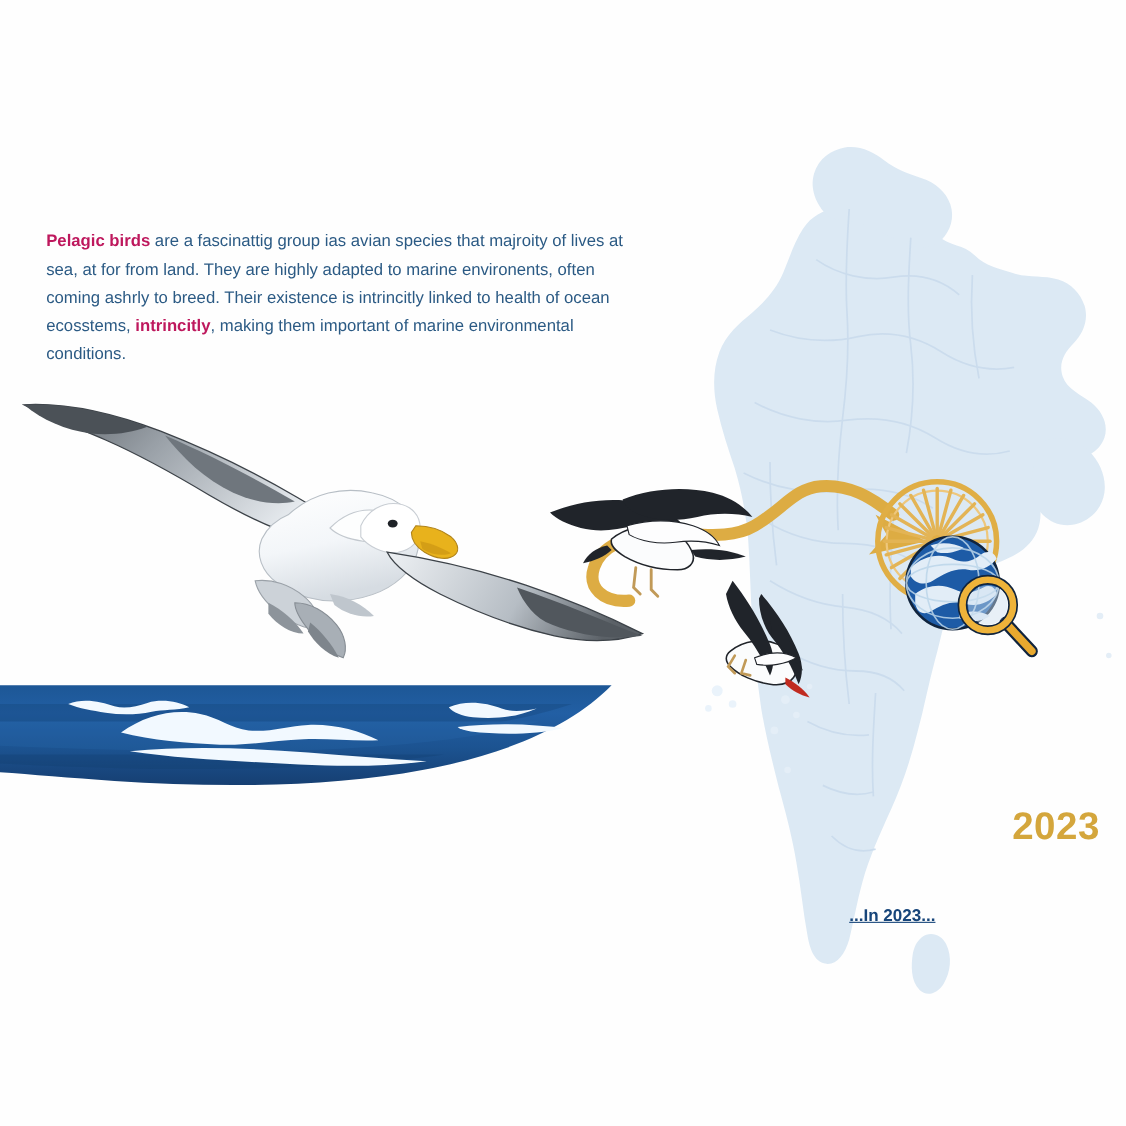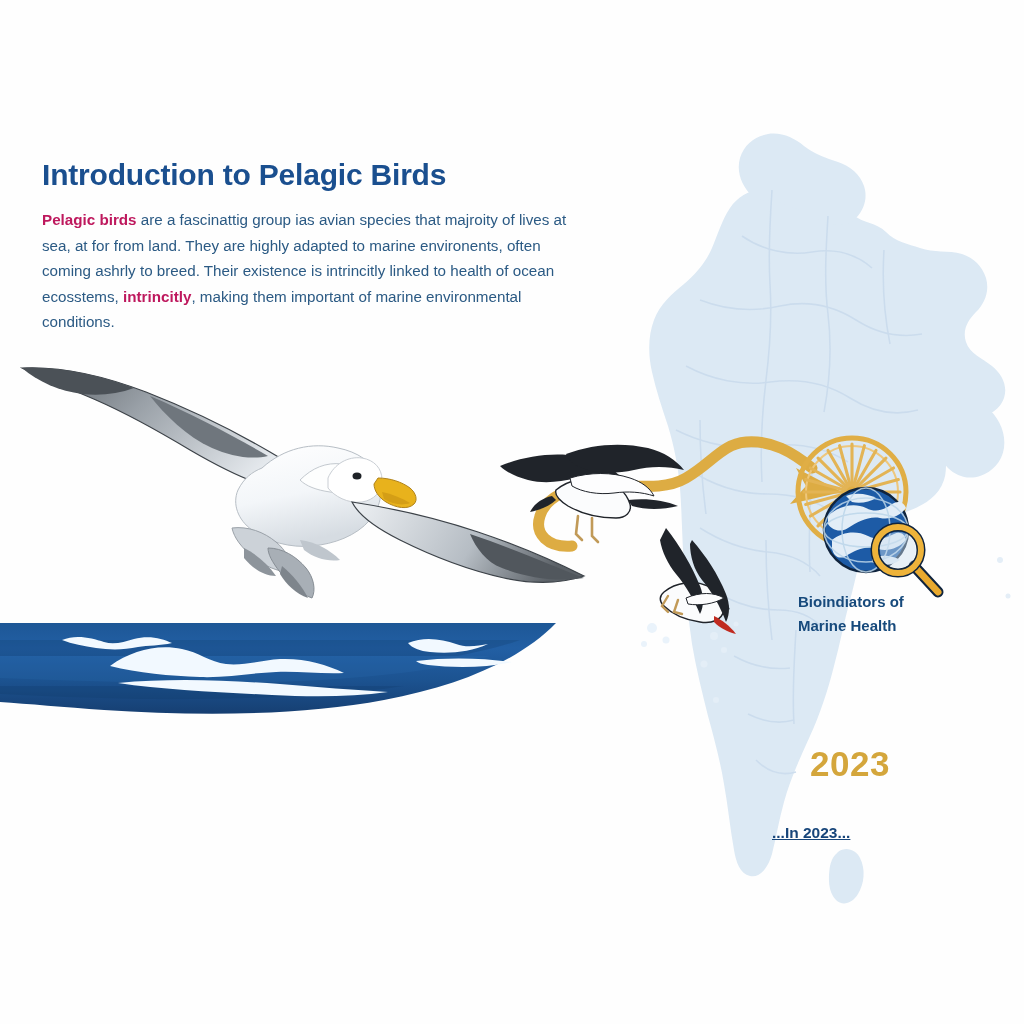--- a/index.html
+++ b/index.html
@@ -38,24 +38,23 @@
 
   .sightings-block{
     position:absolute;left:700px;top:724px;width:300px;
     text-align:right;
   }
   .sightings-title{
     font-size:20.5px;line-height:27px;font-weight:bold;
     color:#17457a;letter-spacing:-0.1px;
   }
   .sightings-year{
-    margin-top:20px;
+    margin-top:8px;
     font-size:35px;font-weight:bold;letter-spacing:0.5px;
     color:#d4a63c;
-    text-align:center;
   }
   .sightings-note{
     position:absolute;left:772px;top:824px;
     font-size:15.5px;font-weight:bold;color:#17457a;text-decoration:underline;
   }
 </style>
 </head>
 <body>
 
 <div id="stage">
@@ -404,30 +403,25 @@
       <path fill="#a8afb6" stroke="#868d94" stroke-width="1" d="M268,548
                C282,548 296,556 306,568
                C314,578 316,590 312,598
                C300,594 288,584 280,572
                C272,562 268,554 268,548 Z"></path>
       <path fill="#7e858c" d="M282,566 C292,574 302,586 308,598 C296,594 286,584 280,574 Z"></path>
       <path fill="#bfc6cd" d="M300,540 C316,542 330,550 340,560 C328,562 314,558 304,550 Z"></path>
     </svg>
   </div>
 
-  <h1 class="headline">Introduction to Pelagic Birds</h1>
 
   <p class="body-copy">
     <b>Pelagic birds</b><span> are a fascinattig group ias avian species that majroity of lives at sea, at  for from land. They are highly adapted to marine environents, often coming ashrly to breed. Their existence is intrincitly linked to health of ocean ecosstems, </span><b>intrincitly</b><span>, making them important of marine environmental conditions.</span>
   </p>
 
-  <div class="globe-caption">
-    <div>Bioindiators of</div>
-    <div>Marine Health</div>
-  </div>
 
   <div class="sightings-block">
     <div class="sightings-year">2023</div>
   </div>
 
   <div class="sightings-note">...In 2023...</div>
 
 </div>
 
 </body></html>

* _WHAT THIS TASK INVOLVES_
Your task is to return the lines above, from the first one up to and including the line containing "C314,578 316,590 312,598", minus any pictures.

* _TASK SOLUTION_
--- a/index.html
+++ b/index.html
@@ -38,24 +38,23 @@
 
   .sightings-block{
     position:absolute;left:700px;top:724px;width:300px;
     text-align:right;
   }
   .sightings-title{
     font-size:20.5px;line-height:27px;font-weight:bold;
     color:#17457a;letter-spacing:-0.1px;
   }
   .sightings-year{
-    margin-top:20px;
+    margin-top:8px;
     font-size:35px;font-weight:bold;letter-spacing:0.5px;
     color:#d4a63c;
-    text-align:center;
   }
   .sightings-note{
     position:absolute;left:772px;top:824px;
     font-size:15.5px;font-weight:bold;color:#17457a;text-decoration:underline;
   }
 </style>
 </head>
 <body>
 
 <div id="stage">
@@ -404,30 +403,25 @@
       <path fill="#a8afb6" stroke="#868d94" stroke-width="1" d="M268,548
                C282,548 296,556 306,568
                C314,578 316,590 312,598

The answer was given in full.